掴みかかられていながらも、落ち着いた静かな視線で見下ろすグリードに、アジルはゴクリと喉を鳴らした。
「俺? 俺はねえ、人狼だよ」
「は?」
「人狼。つまり、狼男だ。……お前さぁ、最近この辺りで、狼を見なかったか?」
グリードは大きく口を開けて、ニッコリ笑う。
グリードの言葉が信用できず、アジルは胡乱気な目を向ける。だがその目の前で、グリードの口の中に変化が起きた。
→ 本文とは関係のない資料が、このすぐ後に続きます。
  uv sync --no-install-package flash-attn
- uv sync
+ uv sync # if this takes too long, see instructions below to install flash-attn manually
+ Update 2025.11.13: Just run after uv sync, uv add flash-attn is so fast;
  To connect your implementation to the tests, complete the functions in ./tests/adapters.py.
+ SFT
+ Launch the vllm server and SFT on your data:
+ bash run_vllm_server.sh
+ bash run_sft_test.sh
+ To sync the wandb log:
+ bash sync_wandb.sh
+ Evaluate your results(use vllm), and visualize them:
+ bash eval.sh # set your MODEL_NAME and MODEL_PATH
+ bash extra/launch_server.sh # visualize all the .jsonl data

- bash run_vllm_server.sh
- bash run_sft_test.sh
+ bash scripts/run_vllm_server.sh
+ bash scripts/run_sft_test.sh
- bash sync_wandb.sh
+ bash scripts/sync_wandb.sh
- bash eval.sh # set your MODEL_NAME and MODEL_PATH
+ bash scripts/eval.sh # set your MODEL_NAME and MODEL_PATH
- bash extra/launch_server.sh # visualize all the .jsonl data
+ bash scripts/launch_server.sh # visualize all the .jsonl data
綺麗に並んだ歯が、にょっきりと伸び、立派な犬歯が現れたのだ。
「ヒッ……」
アジルは湖で遭遇した大きな黒い狼を思い出し、力が抜けたように手を離した。そして、じり、じりと後ずさる。
「ガゥゥゥ!」
大げさに吠えてみせると、アジルは尻もちをついてしまった。前に投げ出した両足は、ブルブルと震えている。
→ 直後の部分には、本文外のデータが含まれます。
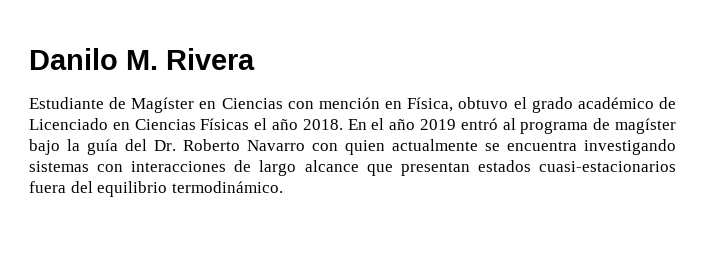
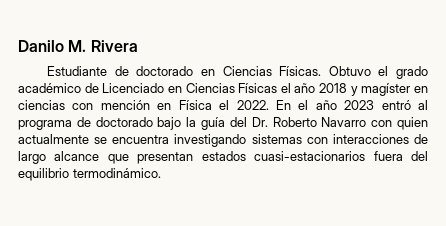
- Estudiante de Magíster en Ciencias con mención en Física, obtuvo el grado académico de Licenciado en Ciencias Físicas el año 2018.
+ Estudiante de doctorado en Ciencias Físicas. Obtuvo el grado académico de Licenciado en Ciencias Físicas el año 2018 y magíster en ciencias con mención en Física el 2022.
- En el año 2019 entró al programa de magíster bajo la guía del Dr. Roberto Navarro con quien actualmente se encuentra investigando sistemas con interacciones de largo alcance que presentan estados cuasi-estacionarios fuera del equilibrio termodinámico.
+ En el año 2023 entró al programa de doctorado bajo la guía del Dr. Roberto Navarro con quien actualmente se encuentra investigando sistemas con interacciones de largo alcance que presentan estados cuasi-estacionarios fuera del equilibrio termodinámico.

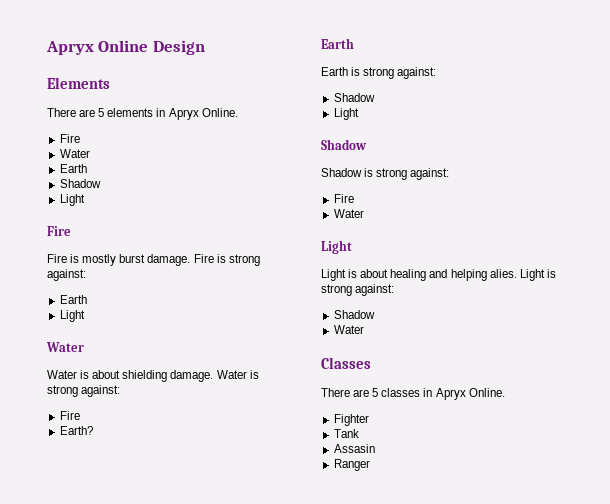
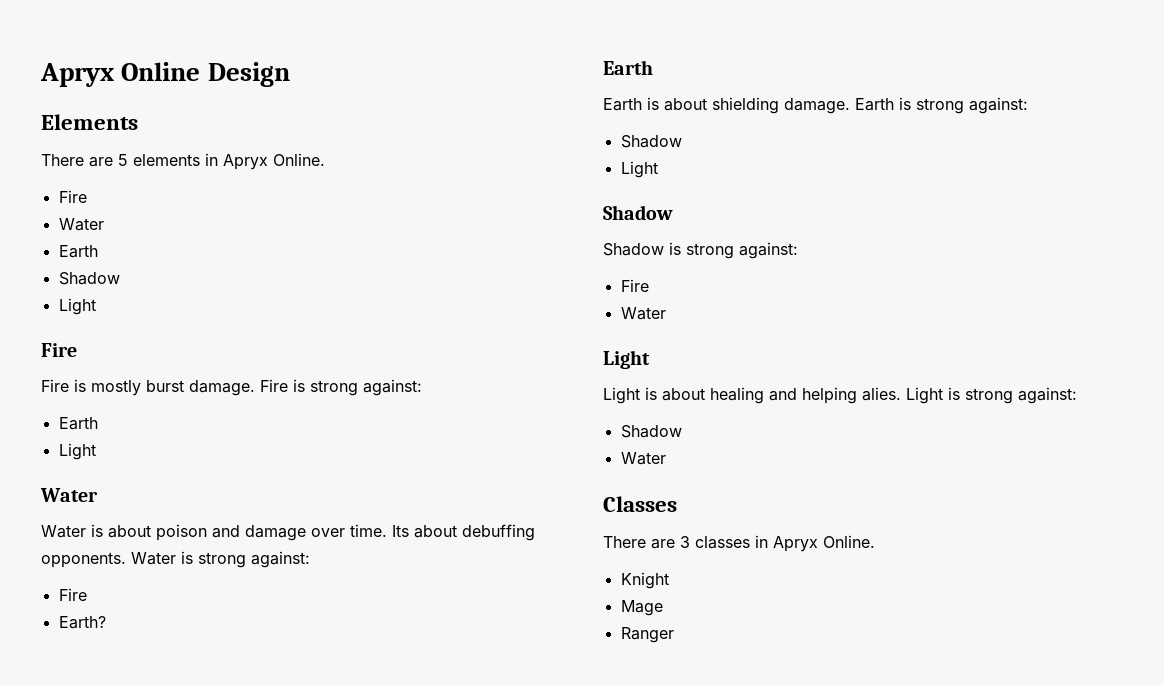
- Water is about shielding damage.
+ Water is about poison and damage over time. Its about debuffing opponents.
- Earth is strong against:
+ Earth is about shielding damage. Earth is strong against:
- There are 5 classes in Apryx Online.
+ There are 3 classes in Apryx Online.
- Fighter
- Tank
- Assasin
+ Knight
+ Mage

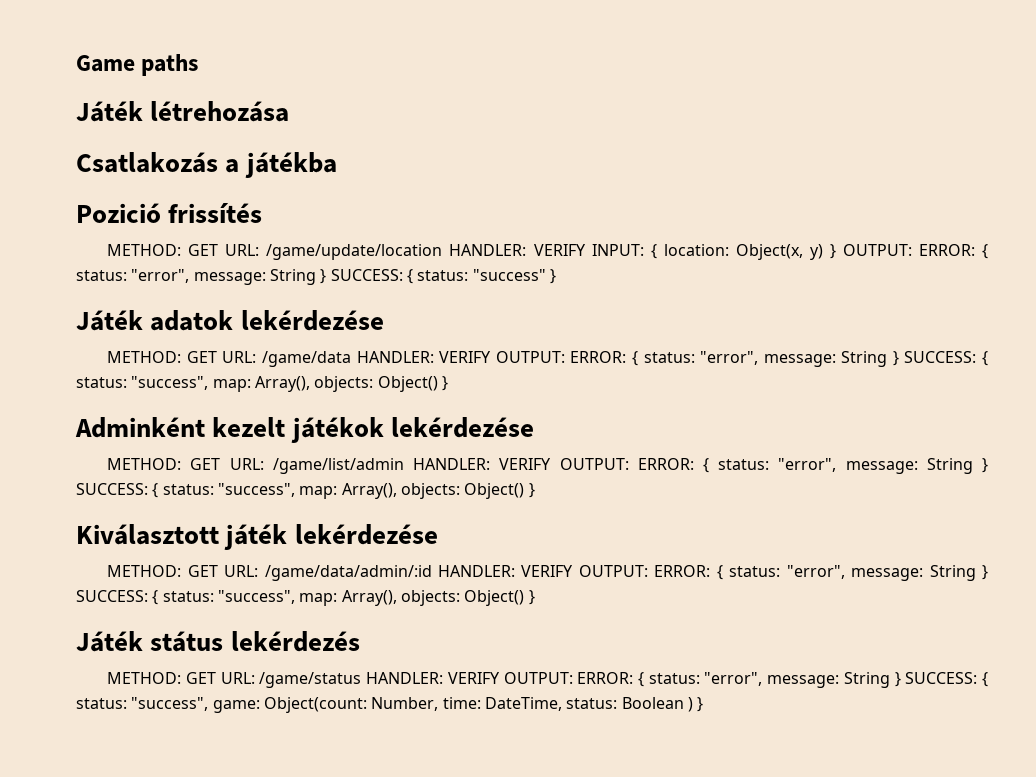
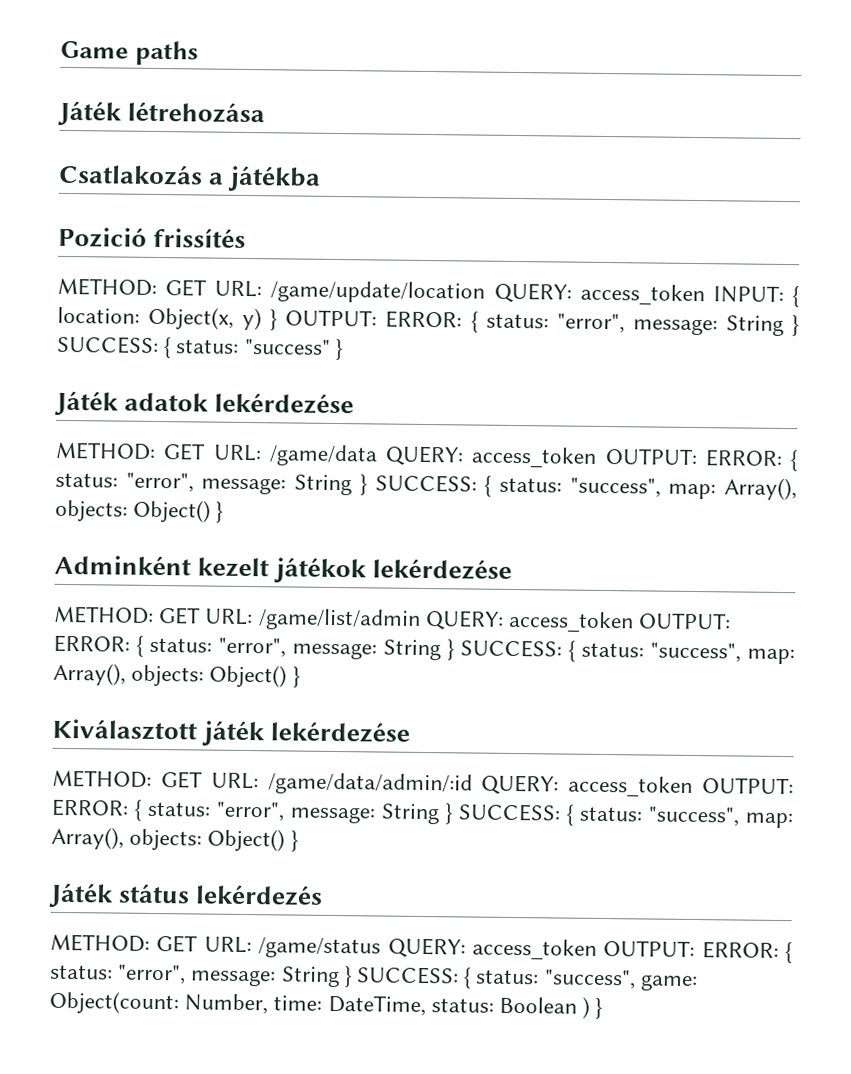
- METHOD: GET URL: /game/update/location HANDLER: VERIFY INPUT: { location: Object(x, y) } OUTPUT: ERROR: { status: "error", message: String } SUCCESS: { status: "success" }
+ METHOD: GET URL: /game/update/location QUERY: access_token INPUT: { location: Object(x, y) } OUTPUT: ERROR: { status: "error", message: String } SUCCESS: { status: "success" }
- METHOD: GET URL: /game/data HANDLER: VERIFY OUTPUT: ERROR: { status: "error", message: String } SUCCESS: { status: "success", map: Array(), objects: Object() }
+ METHOD: GET URL: /game/data QUERY: access_token OUTPUT: ERROR: { status: "error", message: String } SUCCESS: { status: "success", map: Array(), objects: Object() }
- METHOD: GET URL: /game/list/admin HANDLER: VERIFY OUTPUT: ERROR: { status: "error", message: String } SUCCESS: { status: "success", map: Array(), objects: Object() }
+ METHOD: GET URL: /game/list/admin QUERY: access_token OUTPUT: ERROR: { status: "error", message: String } SUCCESS: { status: "success", map: Array(), objects: Object() }
- METHOD: GET URL: /game/data/admin/:id HANDLER: VERIFY OUTPUT: ERROR: { status: "error", message: String } SUCCESS: { status: "success", map: Array(), objects: Object() }
+ METHOD: GET URL: /game/data/admin/:id QUERY: access_token OUTPUT: ERROR: { status: "error", message: String } SUCCESS: { status: "success", map: Array(), objects: Object() }
- METHOD: GET URL: /game/status HANDLER: VERIFY OUTPUT: ERROR: { status: "error", message: String } SUCCESS: { status: "success", game: Object(count: Number, time: DateTime, status: Boolean ) }
+ METHOD: GET URL: /game/status QUERY: access_token OUTPUT: ERROR: { status: "error", message: String } SUCCESS: { status: "success", game: Object(count: Number, time: DateTime, status: Boolean ) }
情けないやつだ。こんなのがターシャを狙っていたかと思うと、反吐が出る。
心底軽蔑したような、冷たい目で見下ろす。
すっかり怯えたアジルは、泣きだしそうな目でグリードを見上げた。
「ターシャから離れるのは、お前の方だ。覗き魔アジル」
「ヒィィィィ!」
アジルは真っ青になると、震える足をもつれさせ、転びそうになりながらも、なんとか通りを走って行った。
「ばいば~い」
グリードはアジルの後ろ姿に手を振ると、「さてと」と掴まれた胸倉を直した。
歯はもう元に戻っている。
「あ~あ、これターシャがくれたシャツだぞ。クシャクシャじゃないか。まったく、野蛮なやつだな」
「あれ? アジルは?」
ドアを開けて顔を覗かせたターシャが尋ねた。
「帰ったよ。ターシャが迷惑がってるから、金輪際近づくな~!って言っといたぞ」
「ええっ? そんなんで帰ってくれたの?」
「ああ。案外、話のわかる男だった」
「ええ~。私の今までの苦労はなんだったのよ……」
ターシャは不満げに頬を膨らませる。よほど困っていたのだろう。
「それにさ、今日は弁当があるし、わざわざ隣町なんて、次の客が来るまでに食事が終わらないじゃないか」
「あ、そうそう! ねえ、お弁当ってなに? そんなのいつの間に用意したの?」
アジルがいなくなった今、ターシャにとっては彼の誘いなどどうでもいいらしい。
ターシャの頭は、グリードが持ってきたという弁当のことでいっぱいだ。
「朝詰めて来た。ほら、分厚いハムのサンドウィッチと、こっちはスライスしたイモを焼いたヤツだ。それとこっちはサラダに、木苺のジュース」
バスケットから次々出される食べ物に、ターシャは目を輝かせた。
「すごい! 美味しそう。食べていい?」
「ああ。食え食え」
「美味しい~!!」
ターシャは嬉しそうに口いっぱいに頬張っている。そんなターシャの様子に目を細めると、グリードも大きな口でサンドウィッチを頬張った。